J’ai lu le livre Citizen Game écrit par Nicolas Gaume. Pour ceux qui ne le connaissent pas, il a connu son heure de gloire dans les années 90 en créant Kalisto, un des plus éminents studio de développement de jeux vidéos français.
Ce livre est très intéressant car, à travers l’histoire personnelle de Nicolas Gaume, on y découvre trois aspects essentiels d’une décennie marquante de l’informatique :
- L’éclosion du marché de la micro-informatique, à travers sa démocratisation.
- La professionnalisation du développement des jeux vidéos sur micro-ordinateurs.
- La montée de la spéculation sur les nouvelles technologies, puis l’éclatement de la « bulle Internet ».
Les premières expérimentations
Nicolas Gaume explique comment son adolescence l’a amené à se frotter aux ordinateurs au point de devenir un geek (à une époque où ce terme était encore inconnu). Il parle des nuits passées à programmer sur l’Apple II familial, puis les premières connexions à des BBS à travers un modem téléphonique, lui permettant d’approcher le monde fermé des demomakers. Il se décrit comme une sorte de petit génie de l’informatique, jonglant avec les langages informatiques, qui ne trouve sa place qu’auprès des ordinateurs et des autres personnes comme lui.

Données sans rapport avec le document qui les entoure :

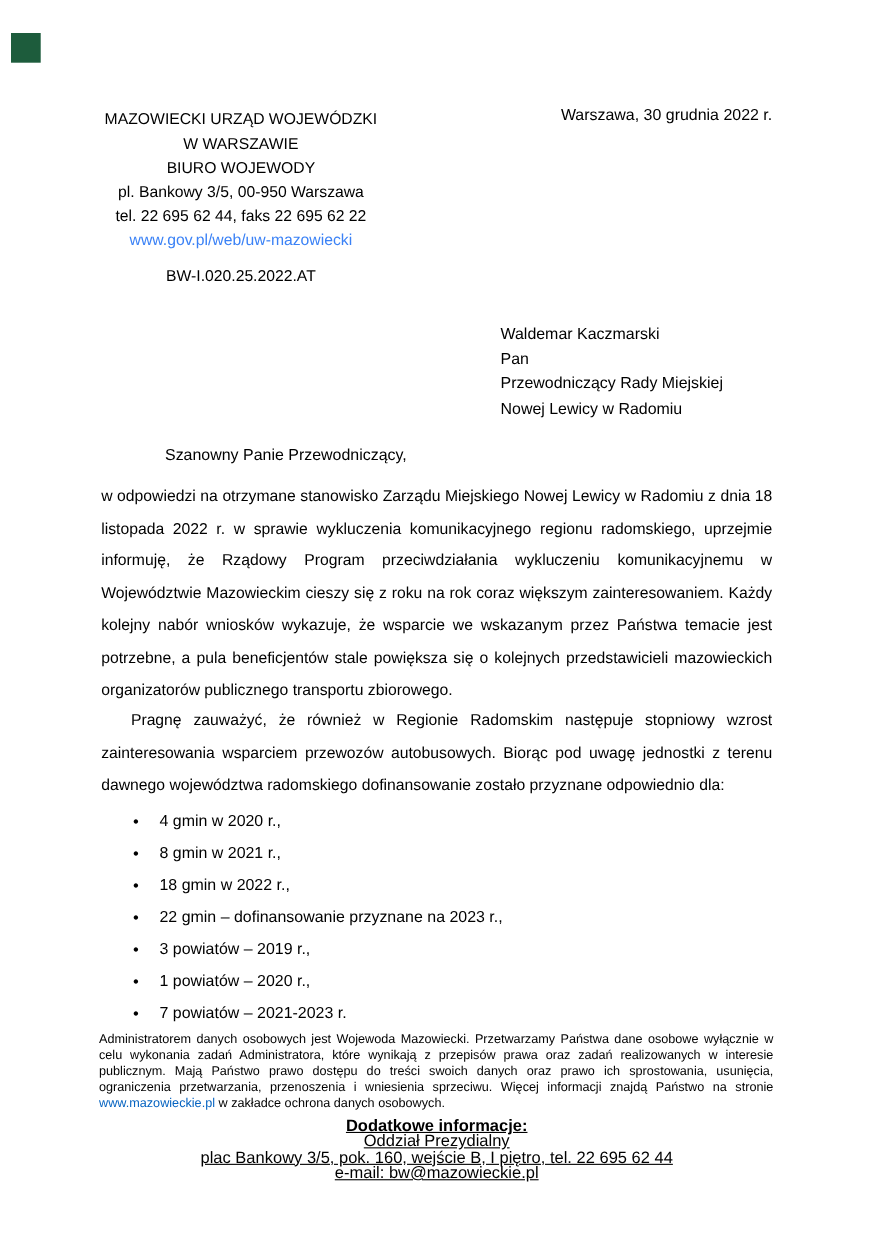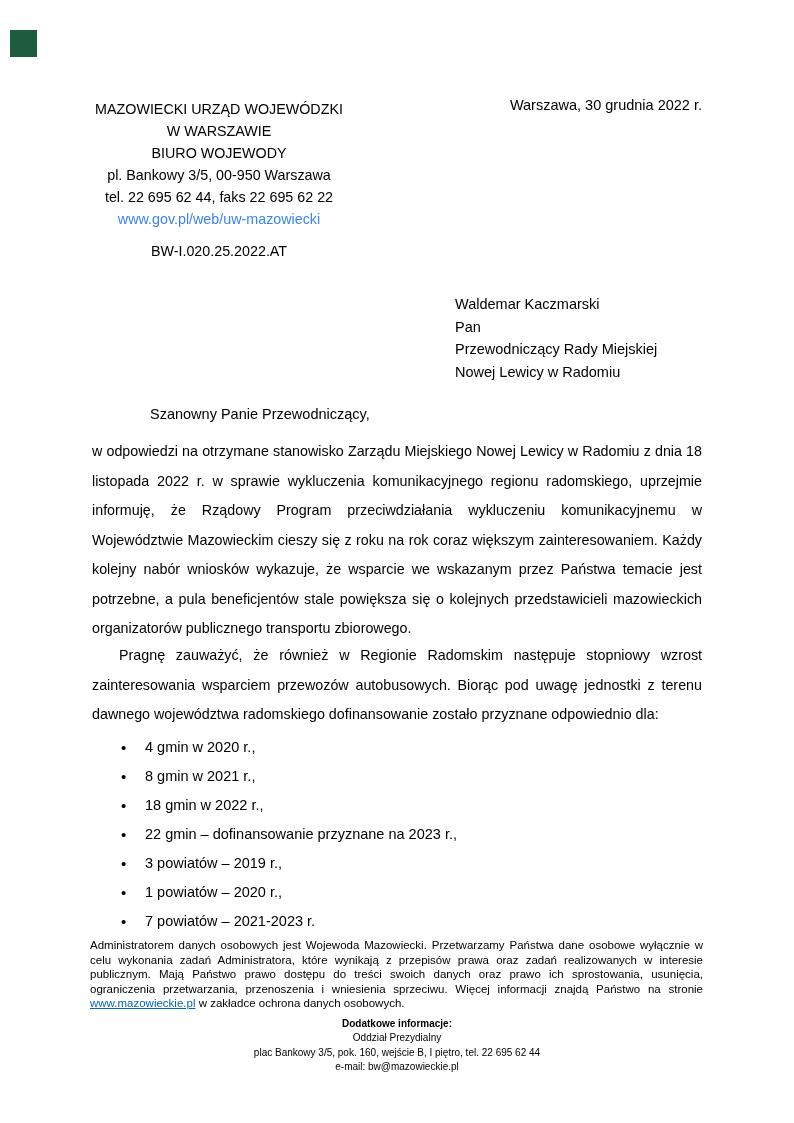--- a/index.html
+++ b/index.html
@@ -96,31 +96,31 @@
     left: 90px;
     top: 938px;
     width: 613px;
     margin: 0;
     font-size: 11.5px;
     line-height: 14.6px;
     text-align: justify;
   }
   .footlink {
     color: #0563c1;
-    text-decoration: underline;
     cursor: pointer;
   }
   .footer-info {
     position: absolute;
     left: 92px;
     top: 1017px;
     width: 610px;
     text-align: center;
-    font-size: 10px;
+    font-size: 15px;
     line-height: 14.4px;
+    text-decoration: underline;
   }
   .footer-info .bold { font-weight: bold; }
 </style>
 </head>
 <body>
 
 <div class="page">
 
   <div class="corner-square" style="background: rgb(29, 92, 60);"></div>
 

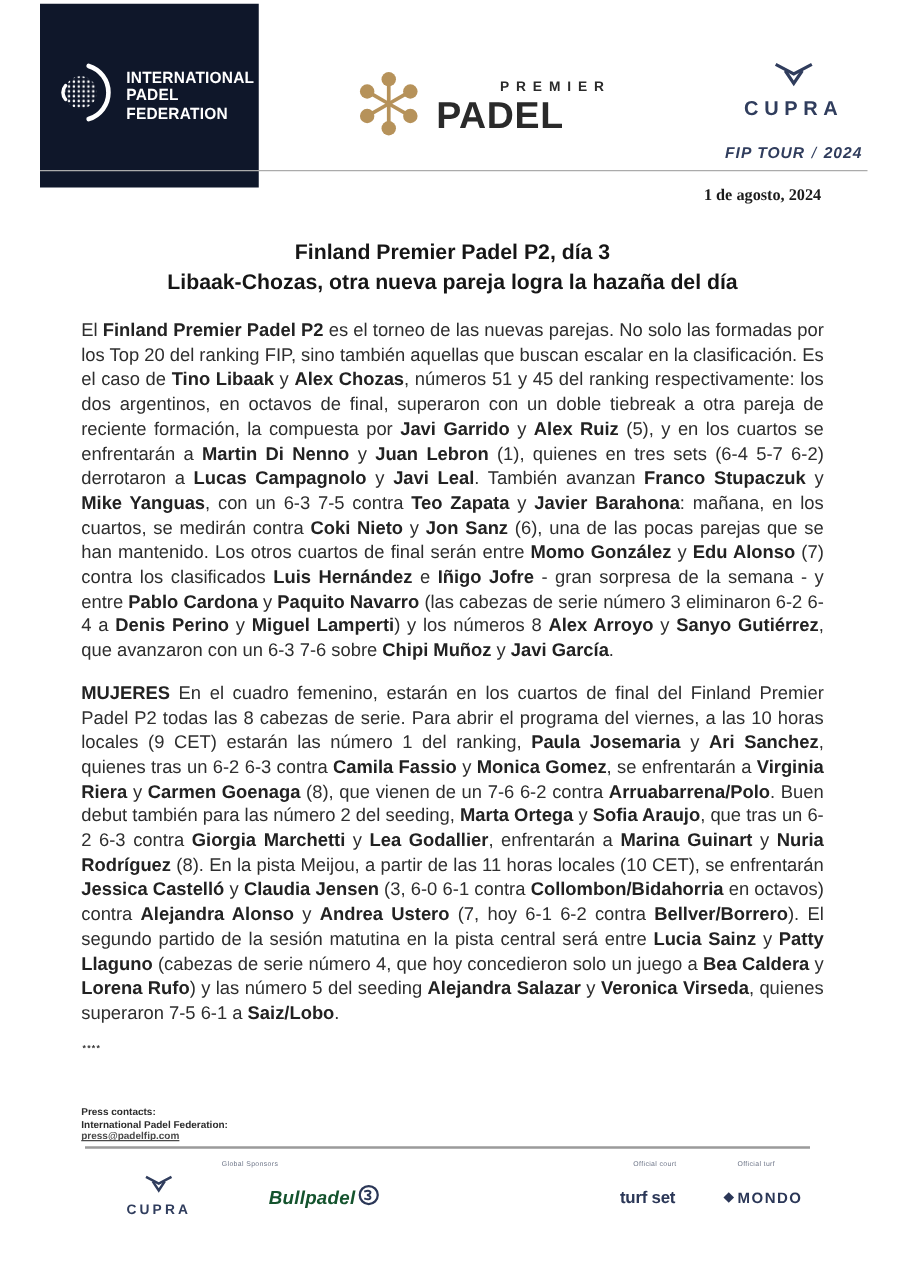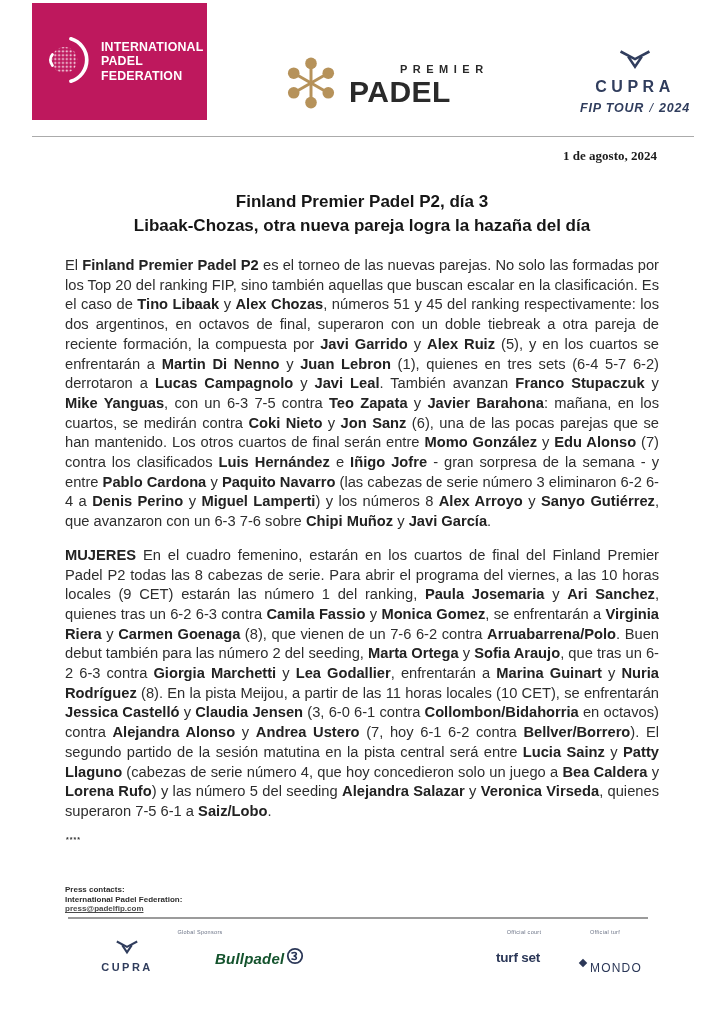--- a/index.html
+++ b/index.html
@@ -3,32 +3,32 @@
 <meta charset="utf-8">
 <style>
   html,body{margin:0;padding:0;background:#e8e8e8;}
   .page{
     position:relative;width:724px;height:1024px;background:#ffffff;
     margin:0 auto;overflow:hidden;
     font-family:"Liberation Sans","DejaVu Sans",sans-serif;color:#2c2c2c;
   }
   
   .ipf-box{
-    position:absolute;left:32px;top:3px;width:175px;height:117px;
-    background:#be185d;display:flex;align-items:center;padding-left:14px;box-sizing:border-box;
+    position:absolute;left:32px;top:3px;width:175px;height:147px;
+    background:#0f172a;display:flex;align-items:center;padding-left:14px;box-sizing:border-box;
   }
   .ipf-text{margin-left:7px;color:#ffffff;font-weight:700;font-size:13px;line-height:14.5px;
     letter-spacing:.2px;transform:scaleX(.95);transform-origin:left center;}
   .premier-logo{position:absolute;left:283px;top:54px;display:flex;align-items:center;}
   .premier-words{margin-left:10px;color:#2a2a2a;}
   .premier-top{font-size:11px;font-weight:700;letter-spacing:5.5px;margin-left:3px;padding-left:48px;}
   .premier-main{font-size:30px;font-weight:800;letter-spacing:.5px;line-height:30px;margin-top:2px;}
   .cupra-logo{position:absolute;left:572px;top:48px;width:126px;text-align:center;color:#303d5d;}
   .cupra-word{font-size:16px;font-weight:800;letter-spacing:4.5px;margin-top:2px;}
-  .cupra-sub{font-size:12.5px;font-weight:700;font-style:italic;letter-spacing:.8px;margin-top:5px;}
+  .cupra-sub{font-size:12.5px;font-weight:700;font-style:italic;letter-spacing:.8px;margin-top:18px;}
   .cupra-sub .sep{font-weight:400;padding:0 1px;}
   .header-rule{position:absolute;left:32px;top:136px;width:662px;height:1px;background:#ababab;}
   
   .date-line{position:absolute;top:148px;right:67px;font-family:"Liberation Serif","DejaVu Serif",serif;
     font-weight:700;font-size:13px;color:#1c1c1c;}
   .doc-title{position:absolute;top:190px;left:65px;width:594px;text-align:center;
     font-size:17px;font-weight:700;line-height:23.5px;color:#161616;margin:0;}
   
   .article{position:absolute;top:256px;left:65px;width:594px;font-size:14.7px;line-height:19.7px;
     text-align:justify;color:#2e2e2e;}
@@ -46,21 +46,21 @@
   .lab-global{left:160px;width:80px;}
   .lab-court{left:493px;width:62px;}
   .lab-turf{left:574px;width:62px;}
   .sp-cupra{position:absolute;left:92px;top:939px;width:70px;text-align:center;color:#303d5d;}
   .sp-cupra .w{font-size:11px;font-weight:800;letter-spacing:2.5px;margin-top:1px;}
   .sp-bullpadel{position:absolute;left:215px;top:947px;display:flex;align-items:center;color:#14532d;}
   .sp-bullpadel .w{font-style:italic;font-weight:800;font-size:15px;letter-spacing:.2px;}
   .sp-mejorset{position:absolute;left:496px;top:950px;color:#2b3757;font-weight:800;font-size:13.5px;letter-spacing:-.2px;}
   .sp-mondo{position:absolute;left:580px;top:951px;display:flex;align-items:center;color:#2b3757;}
   .sp-mondo .diamond{width:6px;height:6px;background:#2b3757;transform:rotate(45deg);margin-right:4px;}
-  .sp-mondo .w{font-weight:400;font-size:12px;letter-spacing:1.2px;margin-top:10px;}
+  .sp-mondo .w{font-weight:700;font-size:12px;letter-spacing:1.2px;}
 </style>
 </head>
 <body>
 
 <div class="page">
 
   <div class="ipf-box">
     <span>
       <svg width="48" height="62" viewBox="0 0 52 64">
         <defs>

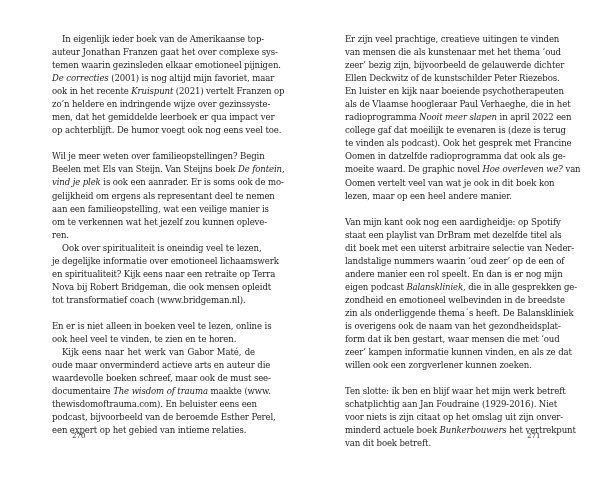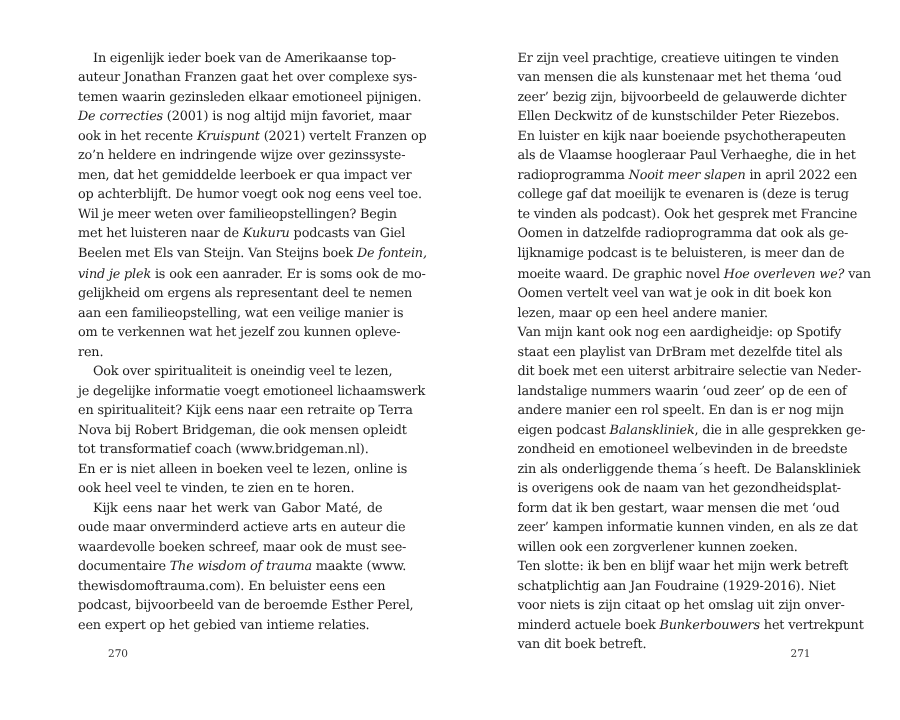--- a/index.html
+++ b/index.html
@@ -11,21 +11,21 @@
   .page.left { left: 0; }
   .page.right { left: 300px; }
   .col {
     position: absolute; top: 33px;
     font-size: 8.55px; line-height: 13.05px; text-align: justify;
     hyphens: manual; letter-spacing: -0.12px;
   }
   .left .col { left: 52px; width: 203px; }
   .right .col { left: 345px; left: 45px; width: 203px; }
   .col p { margin: 0; }
-  .col p.gap { }
+  .col p.gap { margin-top: 13px; }
   .col .ln { display: block; text-align: justify; text-align-last: justify; white-space: nowrap; }
   .col .ln.last { text-align-last: left; }
   .col .ln.ind { padding-left: 10px; }
   em { font-style: italic; }
   .folio {
     position: absolute; top: 432px; font-size: 7px;
     font-family: "DejaVu Serif", serif; color: #333;
   }
   .left .folio { left: 72px; }
   .right .folio { left: 227px; }
@@ -40,31 +40,30 @@
         <span class="ln">auteur Jonathan Franzen gaat het over complexe sys-</span>
         <span class="ln">temen waarin gezinsleden elkaar emotioneel pijnigen.</span>
         <span class="ln"><em>De correcties</em> (2001) is nog altijd mijn favoriet, maar</span>
         <span class="ln">ook in het recente <em>Kruispunt</em> (2021) vertelt Franzen op</span>
         <span class="ln">zo’n heldere en indringende wijze over gezinssyste-</span>
         <span class="ln">men, dat het gemiddelde leerboek er qua impact ver</span>
         <span class="ln last">op achterblijft. De humor voegt ook nog eens veel toe.</span>
       </p>
       <p class="gap">
         <span class="ln">Wil je meer weten over familieopstellingen? Begin</span>
-        <span class="ln">met het luisteren naar de <em>Kukuru</em> podcasts van Giel</span>
         <span class="ln">Beelen met Els van Steijn. Van Steijns boek <em>De fontein,</em></span>
         <span class="ln"><em>vind je plek</em> is ook een aanrader. Er is soms ook de mo-</span>
         <span class="ln">gelijkheid om ergens als representant deel te nemen</span>
         <span class="ln">aan een familieopstelling, wat een veilige manier is</span>
         <span class="ln">om te verkennen wat het jezelf zou kunnen opleve-</span>
         <span class="ln last">ren.</span>
       </p>
       <p>
         <span class="ln ind">Ook over spiritualiteit is oneindig veel te lezen,</span>
-        <span class="ln">je degelijke informatie voegt emotioneel lichaamswerk</span>
+        <span class="ln">je degelijke informatie over emotioneel lichaamswerk</span>
         <span class="ln">en spiritualiteit? Kijk eens naar een retraite op Terra</span>
         <span class="ln">Nova bij Robert Bridgeman, die ook mensen opleidt</span>
         <span class="ln last">tot transformatief coach (www.bridgeman.nl).</span>
       </p>
       <p class="gap">
         <span class="ln">En er is niet alleen in boeken veel te lezen, online is</span>
         <span class="ln last">ook heel veel te vinden, te zien en te horen.</span>
       </p>
       <p>
         <span class="ln ind">Kijk eens naar het werk van Gabor Maté, de</span>
@@ -85,21 +84,20 @@
         <span class="ln">Er zijn veel prachtige, creatieve uitingen te vinden</span>
         <span class="ln">van mensen die als kunstenaar met het thema ‘oud</span>
         <span class="ln">zeer’ bezig zijn, bijvoorbeeld de gelauwerde dichter</span>
         <span class="ln">Ellen Deckwitz of de kunstschilder Peter Riezebos.</span>
         <span class="ln">En luister en kijk naar boeiende psychotherapeuten</span>
         <span class="ln">als de Vlaamse hoogleraar Paul Verhaeghe, die in het</span>
         <span class="ln">radioprogramma <em>Nooit meer slapen</em> in april 2022 een</span>
         <span class="ln">college gaf dat moeilijk te evenaren is (deze is terug</span>
         <span class="ln">te vinden als podcast). Ook het gesprek met Francine</span>
         <span class="ln">Oomen in datzelfde radioprogramma dat ook als ge-</span>
-        <span class="ln">lijknamige podcast is te beluisteren, is meer dan de</span>
         <span class="ln">moeite waard. De graphic novel <em>Hoe overleven we?</em> van</span>
         <span class="ln">Oomen vertelt veel van wat je ook in dit boek kon</span>
         <span class="ln last">lezen, maar op een heel andere manier.</span>
       </p>
       <p class="gap">
         <span class="ln">Van mijn kant ook nog een aardigheidje: op Spotify</span>
         <span class="ln">staat een playlist van DrBram met dezelfde titel als</span>
         <span class="ln">dit boek met een uiterst arbitraire selectie van Neder-</span>
         <span class="ln">landstalige nummers waarin ‘oud zeer’ op de een of</span>
         <span class="ln">andere manier een rol speelt. En dan is er nog mijn</span>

Par la suite, il commença à réunir certains de ses amis pour former un groupe informel de création. Tous fondus de l’Apple II − et de sa déclinaison la plus puissante, l’Apple II GS − ils commencèrent par développer sur cette machine, jusqu’à ce qu’Apple France leur prête des machines, dont des Macintosh LC (premier Macintosh couleur grand public) avant leur sortie officielle.
Si ce groupe a rapidement volé en éclat, il a permis à Nicolas Gaume de trouver sa voie : une sorte de Steve Jobs à la française, qui se voit comme un expert technique mais dont le véritable talent est de trouver les vrais génies et de les faire travailler ensemble en leur montrant le chemin à suivre.
La professionnalisation
Il créa Atreid Concept, qui développa des jeux pour Macintosh, puis pour PC. Revendue à l’éditeur Pearson, l’entreprise sera renommée Mindscape Bordeaux (Mindscape appartenant déjà à Pearson). Par la suite, Pearson lui revendra l’entreprise − moins cher qu’il ne l’avait vendue, semblerait-il − et il la renommera Kalisto.
Les jeux Dark Earth et Nightmare Creatures restent les plus emblématiques de cette époque. Devenu un studio de développement réputé, Kalisto créa aussi des jeux pour le compte d’éditeur tiers, multipliant les partenariats. Le portage de jeux sur consoles força d’ailleurs l’entreprise à se plier aux procédures des constructeurs japonais, lui amenant les méthodes et outils équivalents à ceux des meilleurs acteurs du marché de l’époque.